Someone you love - absolutely. . .someone you can come home to and discuss child-rearing, finances, household maintenance and improvement, sex, etc. Set goals with, look out for each other, etc. They should be the first to be called in an emergency as a partner.

But I don't know. . .I wonder if marriages have too much pressure in that the couple kind of socially isolates themselves from forming deep, meaningful bonds with the same sex.

I know what you are thinking - well, didn't you just describe a friendship? No, I am describing a husband or a wife, I think.

I think if you don't emotionally diversify yourself, you invest all your emotional eggs into one basket, you put too much pressure on the other spouse to be that everything and I am not sure male or female is up to the task. Certainly men are not as hard wired up front in the marriage.

But. . .what do I know? I have had a failed marriage and it could be from this partially so this is why I am exploring my opinion and it's open to morphing.

I do remember at the beginning of my marriage it absolutely eating alive my wife that I would talk to my friend about certain things first and not talk to her. It wasn't like I was hiding things but maybe I would seek his opinion first. Maybe it was just because I was used to it, not sure. It was as if I had to tell her everything and she had to be #1 council (should a spouse be #1 council?) . But I had to watch what I said too. . .anything I said wrong. . .it could hurt her feelings too. It was an eggshell marriage for a long time in that regard.

The friendship did fall by the wayside for years because of that tension and it has been nice to renew it again in divorce.

But this may be a key part of admitting a mistake I made in marriage - not making her #1 council and having to have her fight for that position and knock a good friend down off that totem pole. In my defense, I didn't go to him for everything. . .just certain things I felt comfortable with asking him. I'll admit, I didn't even think about it. . .whether she would have been hurt that I sought his council first.

But thanks, you give me food for thought. I am not dead-set on my position.


----------



## kiwigirl (Mar 29, 2010)

my husband is the person im closest too and knws me better than anyone in the world, but id go crazy if i didnt see my friends or atleast one of them atleast every 2-3 days. im very social and could never be one of those couples that jst hang out by themselves or only do things with other people together


----------



## Atholk (Jul 25, 2009)

Spouse should be best friend.

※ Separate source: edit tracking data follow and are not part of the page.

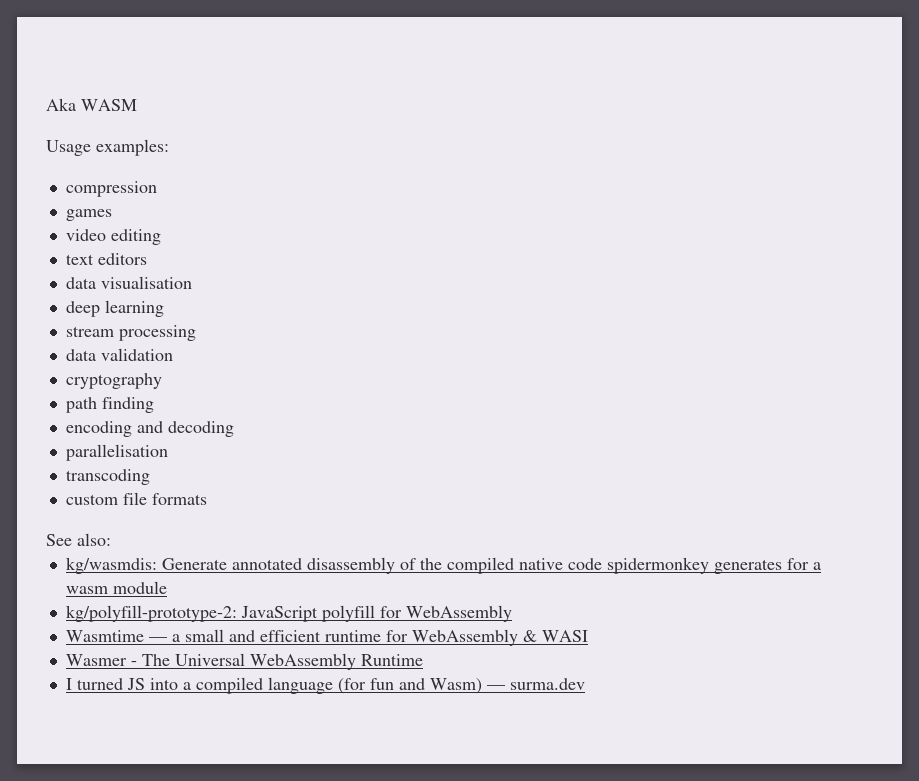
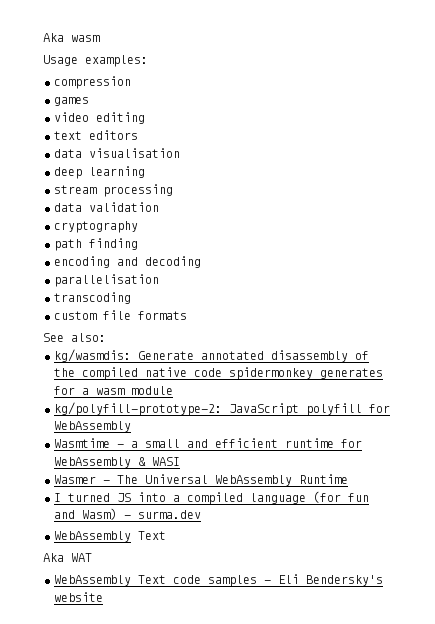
- Aka WASM
+ Aka wasm
  I turned JS into a compiled language (for fun and Wasm) — surma.dev
+ WebAssembly Text
+ Aka WAT
+ WebAssembly Text code samples - Eli Bendersky's website

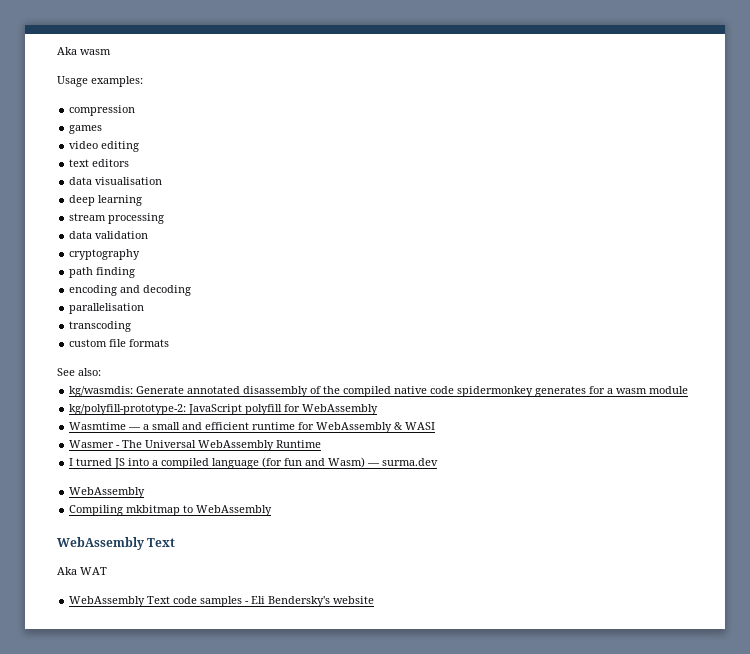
  I turned JS into a compiled language (for fun and Wasm) — surma.dev
+ WebAssembly
+ Compiling mkbitmap to WebAssembly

Doesn't mean only friend though.


----------



## SimplyAmorous (Nov 25, 2009)

Scannerguard said:


> I do remember at the beginning of my marriage it absolutely eating alive my wife that I would talk to my friend about certain things first and not talk to her. It wasn't like I was hiding things but maybe I would seek his opinion first. Maybe it was just because I was used to it, not sure. It was as if I had to tell her everything and she had to be #1 council (should a spouse be #1 council?)

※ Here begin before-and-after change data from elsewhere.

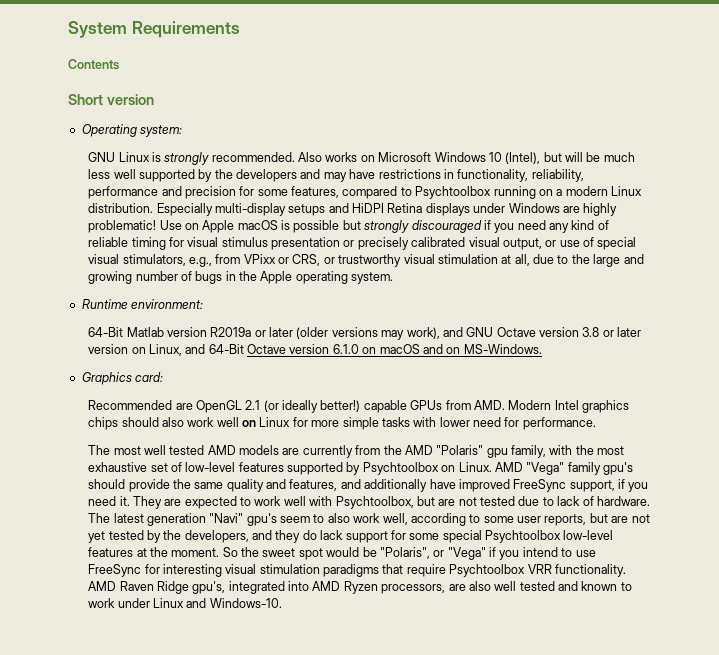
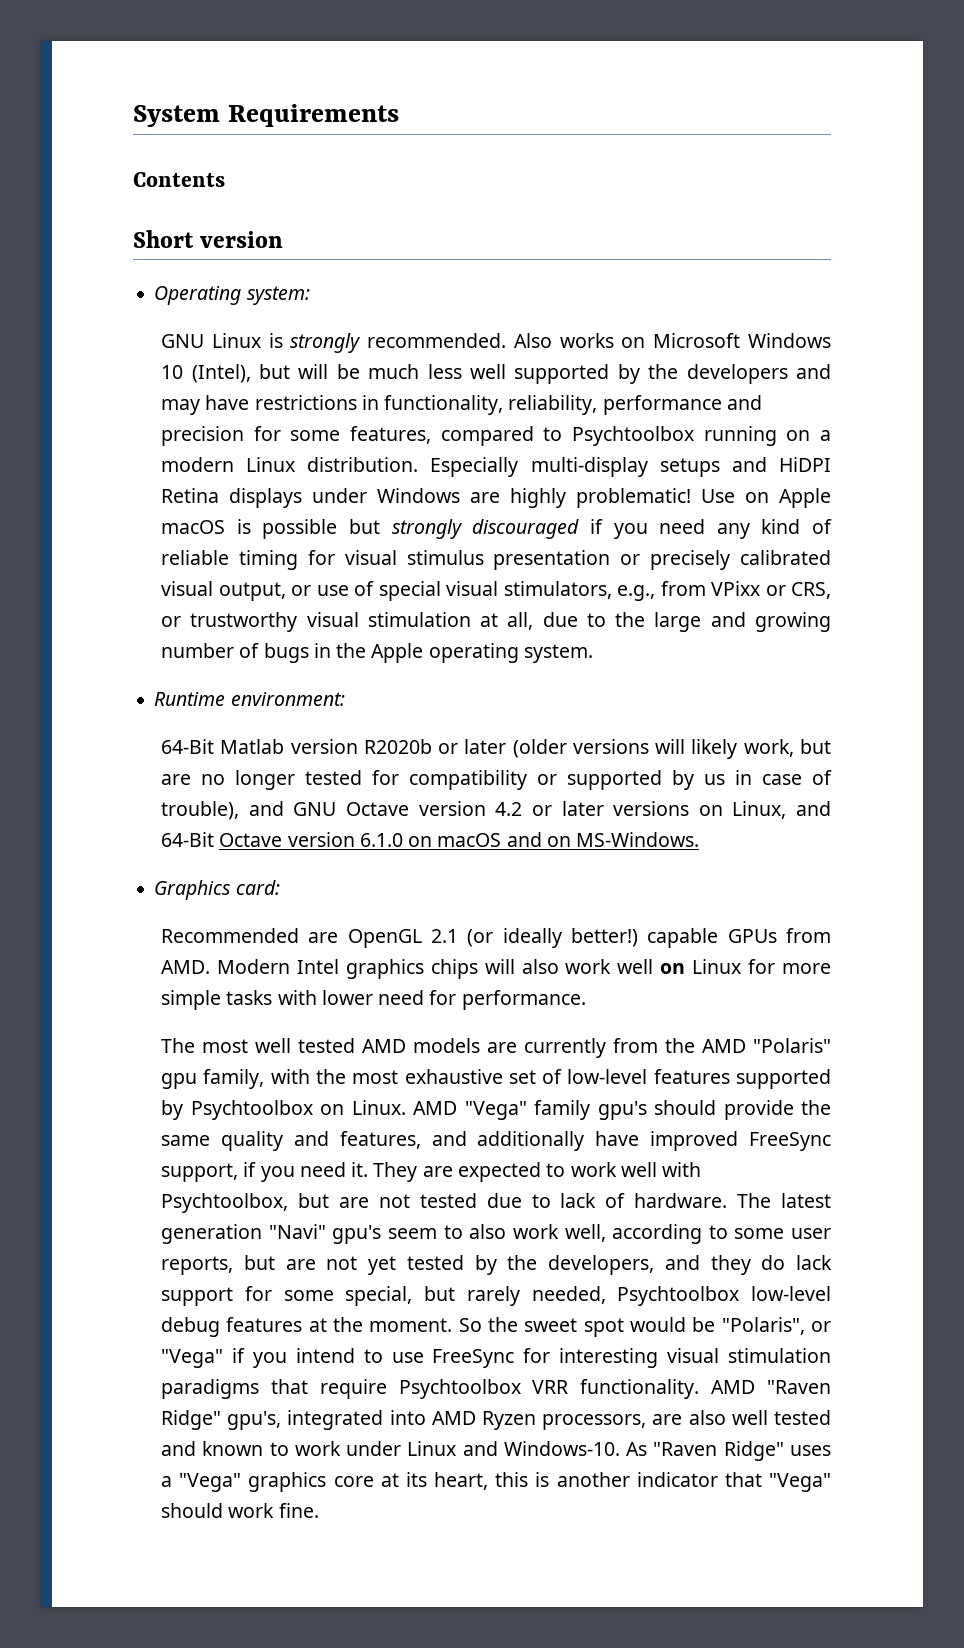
- 64-Bit Matlab version R2019a or later (older versions may work), and GNU Octave version 3.8 or later version on Linux, and 64-Bit Octave version 6.1.0 on macOS and on MS-Windows.
+ 64-Bit Matlab version R2020b or later (older versions will likely work, but are no longer tested for compatibility or supported by us in case of trouble), and GNU Octave version 4.2 or later versions on Linux, and 64-Bit Octave version 6.1.0 on macOS and on MS-Windows.
- Recommended are OpenGL 2.1 (or ideally better!) capable GPUs from AMD. Modern Intel graphics chips should also work well on Linux for more simple tasks with lower need for performance.
+ Recommended are OpenGL 2.1 (or ideally better!) capable GPUs from AMD. Modern Intel graphics chips will also work well on Linux for more simple tasks with lower need for performance.
- The latest generation "Navi" gpu's seem to also work well, according to some user reports, but are not yet tested by the developers, and they do lack support for some special Psychtoolbox low-level features at the moment.
+ The latest generation "Navi" gpu's seem to also work well, according to some user reports, but are not yet tested by the developers, and they do lack support for some special, but rarely needed, Psychtoolbox low-level debug features at the moment.
- AMD Raven Ridge gpu's, integrated into AMD Ryzen processors, are also well tested and known to work under Linux and Windows-10.
+ AMD "Raven Ridge" gpu's, integrated into AMD Ryzen processors, are also well tested and known to work under Linux and Windows-10.
+ As "Raven Ridge" uses a "Vega" graphics core at its heart, this is another indicator that "Vega" should work fine.

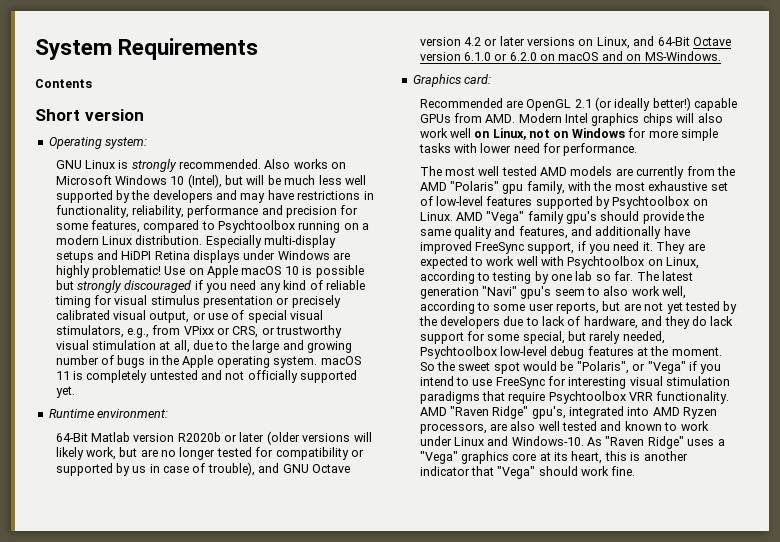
- Use on Apple macOS is possible but strongly discouraged if you need any kind of reliable timing for visual stimulus presentation or precisely calibrated visual output, or use of special visual stimulators, e.g., from VPixx or CRS, or trustworthy visual stimulation at all, due to the large and growing number of bugs in the Apple operating system.
+ Use on Apple macOS 10 is possible but strongly discouraged if you need any kind of reliable timing for visual stimulus presentation or precisely calibrated visual output, or use of special visual stimulators, e.g., from VPixx or CRS, or trustworthy visual stimulation at all, due to the large and growing number of bugs in the Apple operating system. macOS 11 is completely untested and not officially supported yet.
- 64-Bit Matlab version R2020b or later (older versions will likely work, but are no longer tested for compatibility or supported by us in case of trouble), and GNU Octave version 4.2 or later versions on Linux, and 64-Bit Octave version 6.1.0 on macOS and on MS-Windows.
+ 64-Bit Matlab version R2020b or later (older versions will likely work, but are no longer tested for compatibility or supported by us in case of trouble), and GNU Octave version 4.2 or later versions on Linux, and 64-Bit Octave version 6.1.0 or 6.2.0 on macOS and on MS-Windows.
- Recommended are OpenGL 2.1 (or ideally better!) capable GPUs from AMD. Modern Intel graphics chips will also work well on Linux for more simple tasks with lower need for performance.
+ Recommended are OpenGL 2.1 (or ideally better!) capable GPUs from AMD. Modern Intel graphics chips will also work well on Linux, not on Windows for more simple tasks with lower need for performance.
- They are expected to work well with Psychtoolbox, but are not tested due to lack of hardware.
+ They are expected to work well with Psychtoolbox on Linux, according to testing by one lab so far.
- The latest generation "Navi" gpu's seem to also work well, according to some user reports, but are not yet tested by the developers, and they do lack support for some special, but rarely needed, Psychtoolbox low-level debug features at the moment.
+ The latest generation "Navi" gpu's seem to also work well, according to some user reports, but are not yet tested by the developers due to lack of hardware, and they do lack support for some special, but rarely needed, Psychtoolbox low-level debug features at the moment.

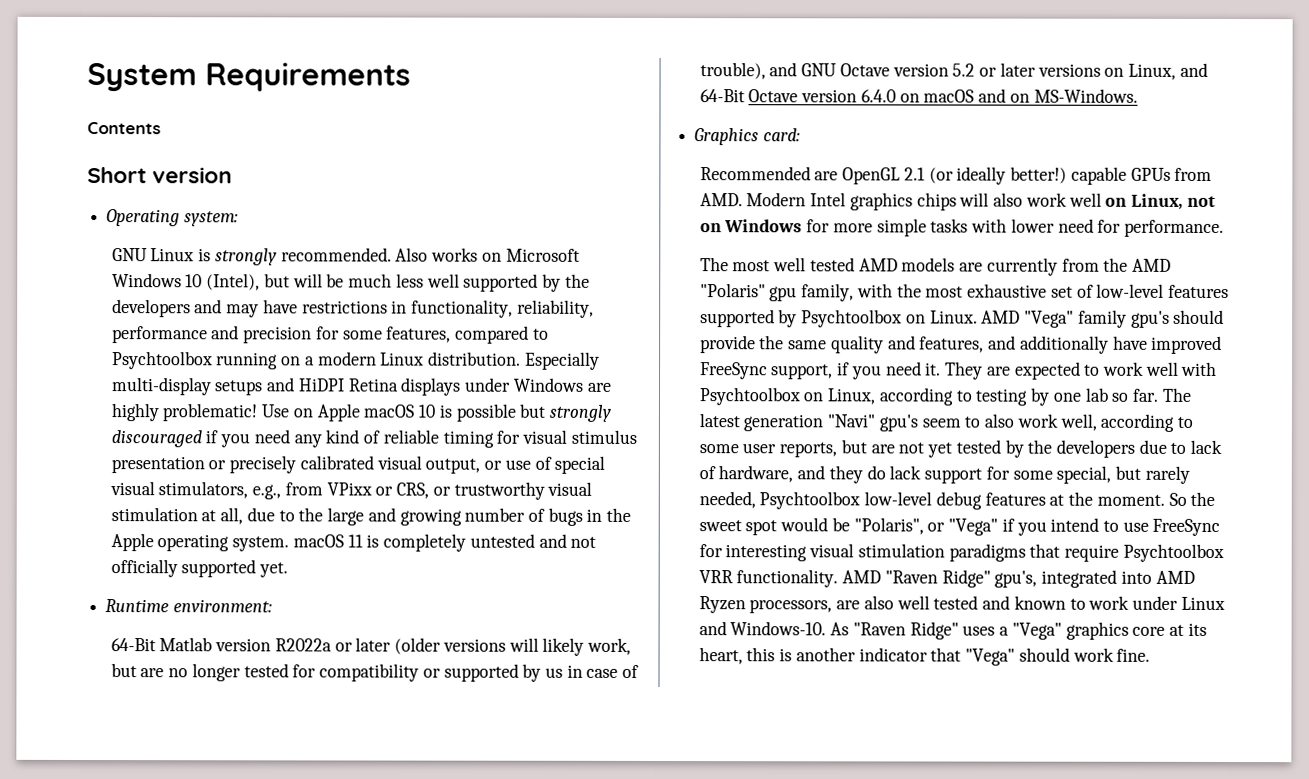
- 64-Bit Matlab version R2020b or later (older versions will likely work, but are no longer tested for compatibility or supported by us in case of trouble), and GNU Octave version 4.2 or later versions on Linux, and 64-Bit Octave version 6.1.0 or 6.2.0 on macOS and on MS-Windows.
+ 64-Bit Matlab version R2022a or later (older versions will likely work, but are no longer tested for compatibility or supported by us in case of trouble), and GNU Octave version 5.2 or later versions on Linux, and 64-Bit Octave version 6.4.0 on macOS and on MS-Windows.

I think in your situation, unfortunetly, your wife was one of those who "expected" & was Hurt that she was not your #1 you came too -with everything you had on your mind, was feeling, questioning. Not all women are like this though. 

I personally wouldn't care who , why or when my husband would talk to his friends about anything, no eggshells here in the least!! but Yeah, I would probably be upset if I felt he didnt come to me about the same stuff, especially if personal in nature, shortly after. 

Friendships outside of marraige are Valuable/irreplaceable, we NEED them & should ALWAYS take care to nurish them, set aside time for them !! I agree we should NEVER allow ourselves to be so exclusive, as if something happens to our spouse , we have nowhere to turn, no bonding relationships to fall back on -other than family. That is not healthy at all for living. 

I do feel though, that one needs to be careful, when being irritated with our spouse, to instead run to a trusted friend 1st & pour out our hearts-instead of trusting our spouse with our feelings, whether angry, hurt or just irritated.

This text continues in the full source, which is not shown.